In 1934, brothers Leon and Louis Prima started their club-owning partnership by opening Prima’s, “New Orleans’ Smartest Nite Club,” at 229 Bourbon Street. Prima’s was an immediate success. Dancing, dining, and drinking were accentuated by three nightly floor shows (at 11:15 p.m., 2:15 a.m. and 4:15 a.m.) and kept the crowd at capacity all night. While the floor show, featuring comedians, singers, magicians, variety acts and dancers – including sultry “hot cha artists” like Dimples Dalton – were popular, the big draw was Louis, known then as America’s hottest trumpeter.
A year later, the club was renovated, redecorated and reopened for the 1935 season with a new name: Prima’s Shim Sham Club. The glamorous, modern redesign featured a 3-foot-high raised half-moon shaped dance floor that had space for the musicians, the entertainers and dancing customers. While Louis had since found musical fame in NYC, he came back for a five-day run at the new club during opening week.
The Shim Sham, like its predecessor, put on nightly variety acts and was an instant hit with the late-night set, but it had something new: its own dance chorus of six girls called the Shim Shamettes, described by one writer as “something luscious to glimpse.”

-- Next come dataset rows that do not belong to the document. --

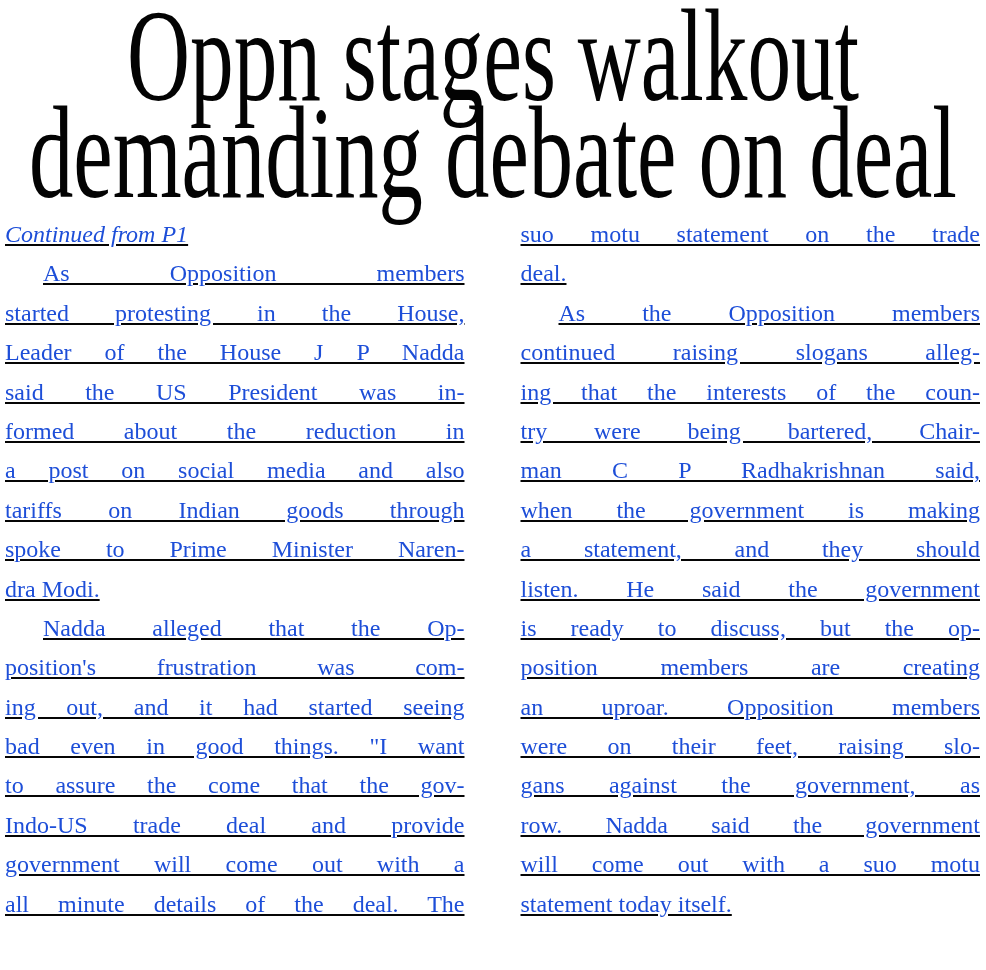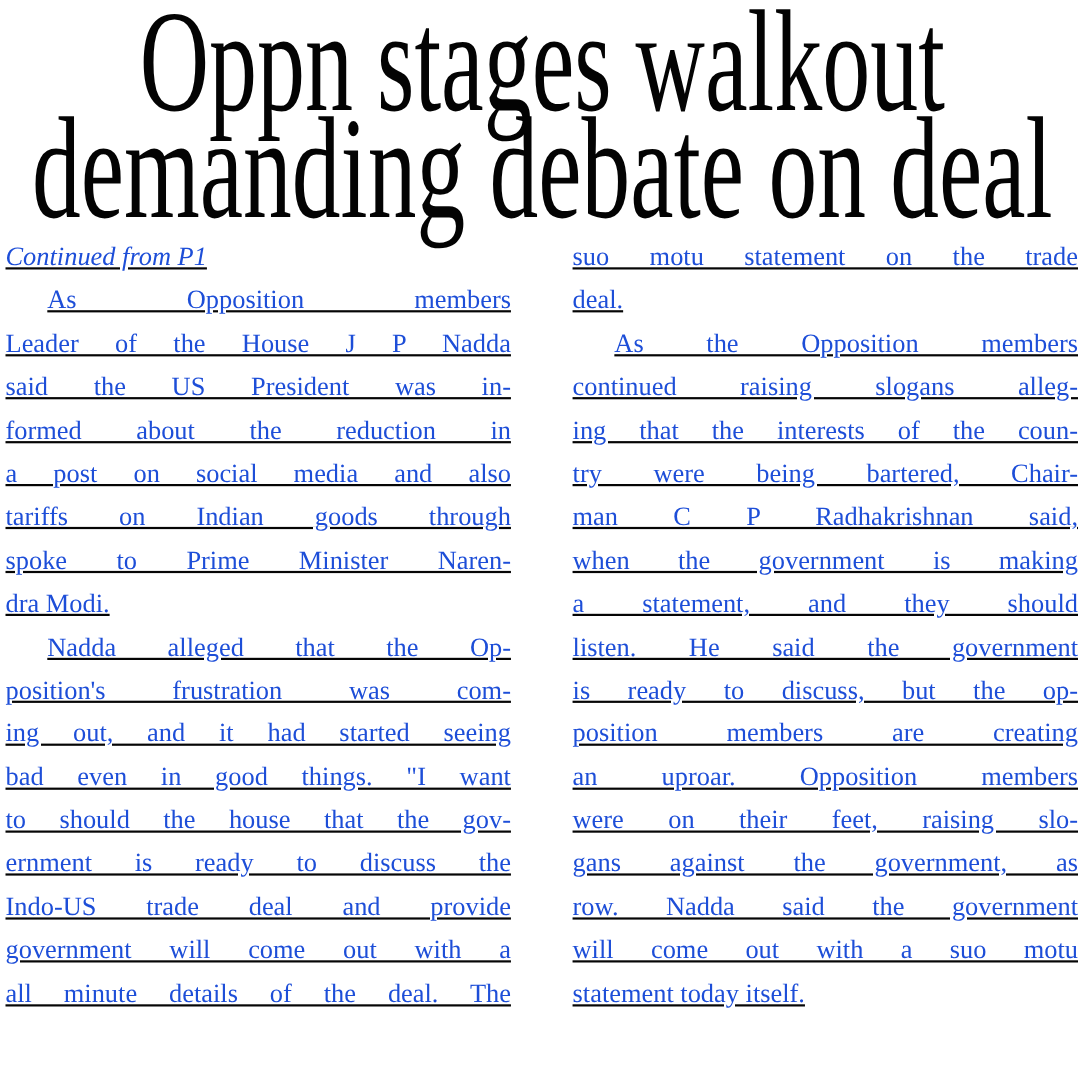--- a/index.html
+++ b/index.html
@@ -73,6 +73,7 @@
     <div class="column">
         <div class="line last italic">Continued from P1</div>
         <div class="line indent">As Opposition members</div>
+        <div class="line">started protesting in the House,</div>
         <div class="line">Leader of the House J P Nadda</div>
         <div class="line">said the US President was in-</div>
         <div class="line">formed about the reduction in</div>

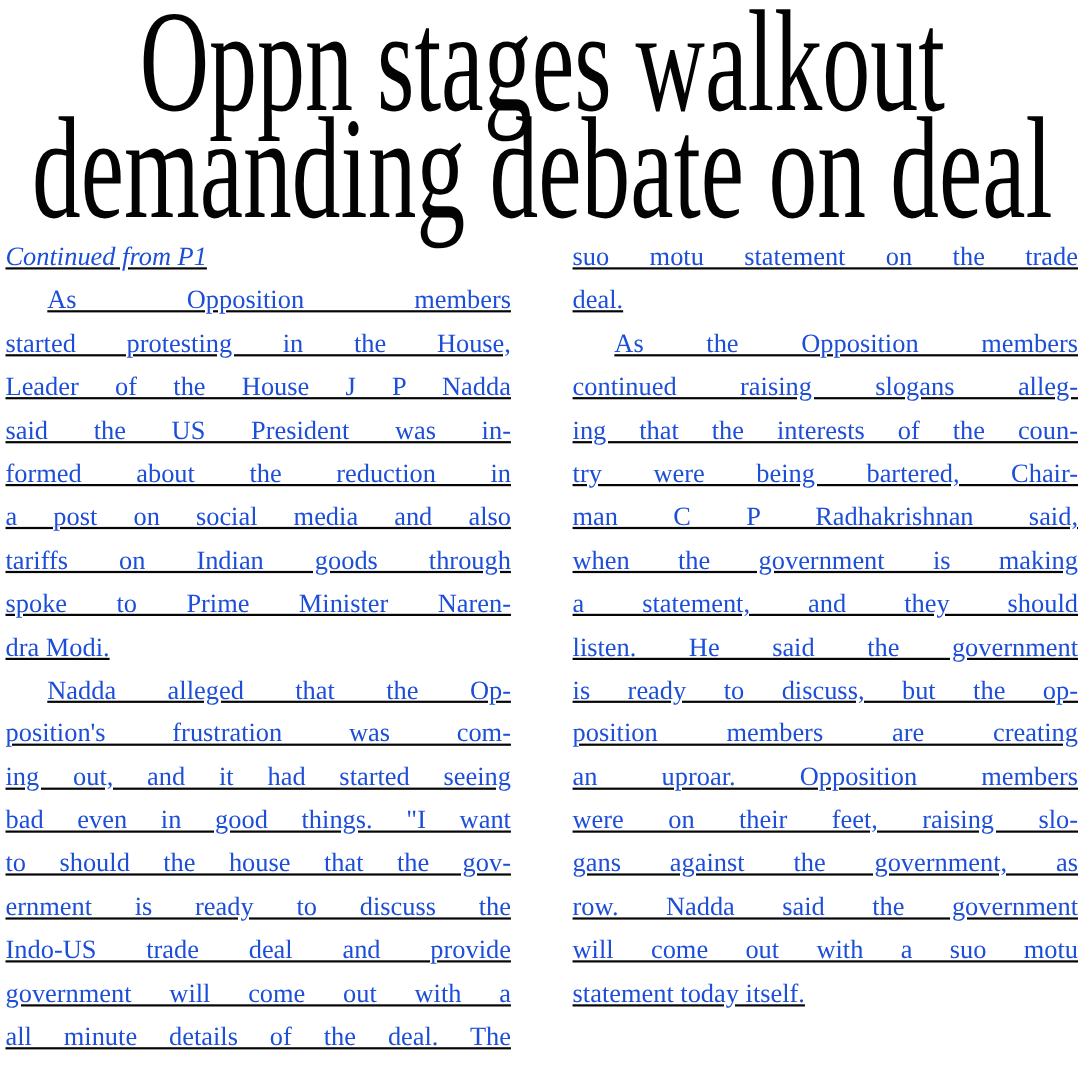--- a/index.html
+++ b/index.html
@@ -85,7 +85,7 @@
         <div class="line">position's frustration was com-</div>
         <div class="line">ing out, and it had started seeing</div>
         <div class="line">bad even in good things. "I want</div>
-        <div class="line">to should the house that the gov-</div>
+        <div class="line">to assure the come that the gov-</div>
         <div class="line">ernment is ready to discuss the</div>
         <div class="line">Indo-US trade deal and provide</div>
         <div class="line">government will come out with a</div>

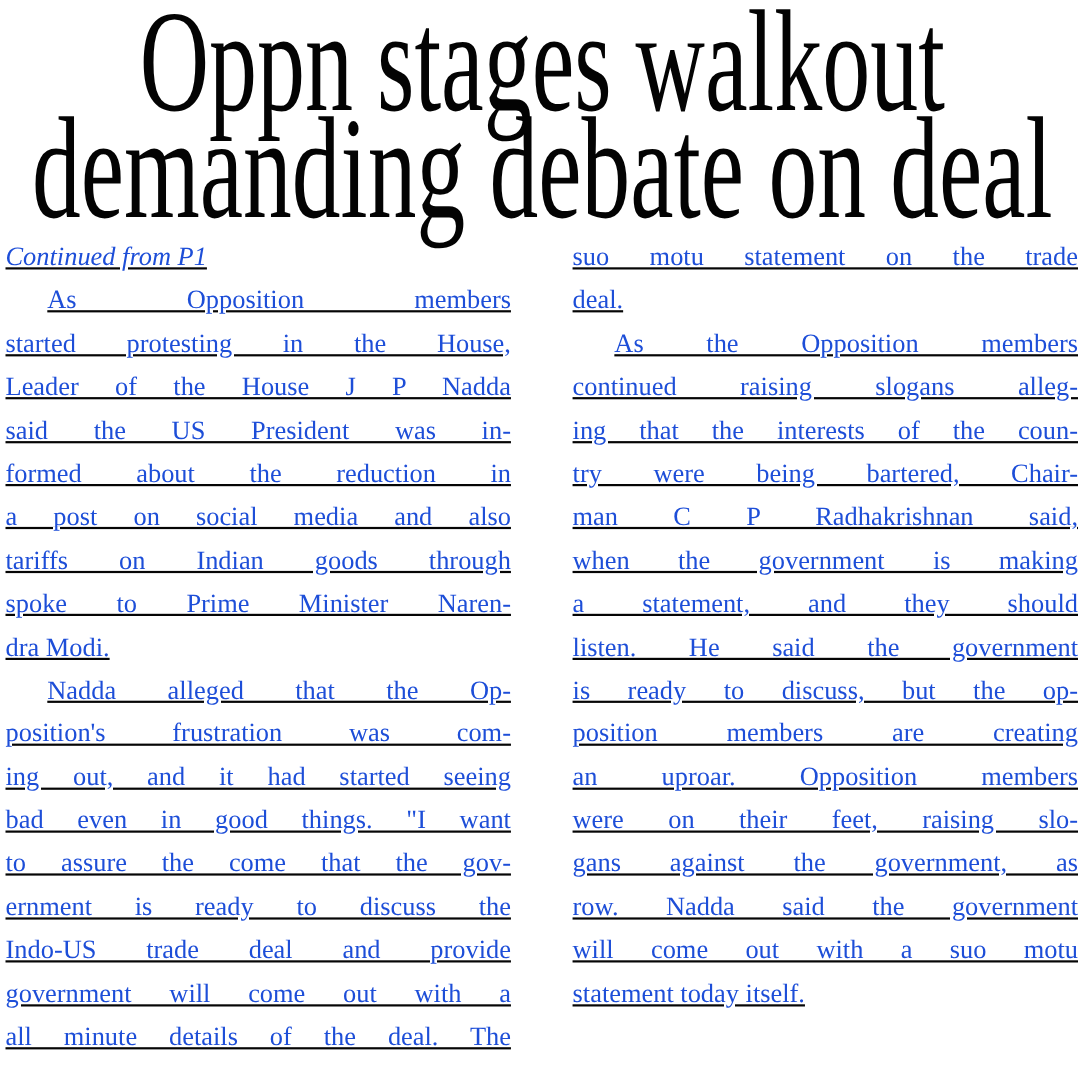--- a/index.html
+++ b/index.html
@@ -86,7 +86,6 @@
         <div class="line">ing out, and it had started seeing</div>
         <div class="line">bad even in good things. "I want</div>
         <div class="line">to assure the come that the gov-</div>
-        <div class="line">ernment is ready to discuss the</div>
         <div class="line">Indo-US trade deal and provide</div>
         <div class="line">government will come out with a</div>
         <div class="line">all minute details of the deal. The</div>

In the fall of 1937, the club underwent another renovation and reopened for the winter season called simply: Prima’s. The new décor included an improved dance floor and furnishings, and the entertainment lineup featured Leon’s 10-piece orchestra. And as usual, with the start of a new season and a new club name, Louis spent a week there in between his other engagements.
In its final iteration of a Prima club, the space reopened in March of 1938 as The Swing Club, featuring swing music and low prices. By mid-July, it had shut down for good, and all the contents were auctioned off.
Following the liquidation sale, 229 Bourbon Street was first reopened as short-lived Alexander’s Ragtime Club, and then spent two years as Marty Burke’s boxing gym and nightclub. Leon Prima went on to open and operate famed burlesque nightspot Prima’s 500 Club, at 441 Bourbon St.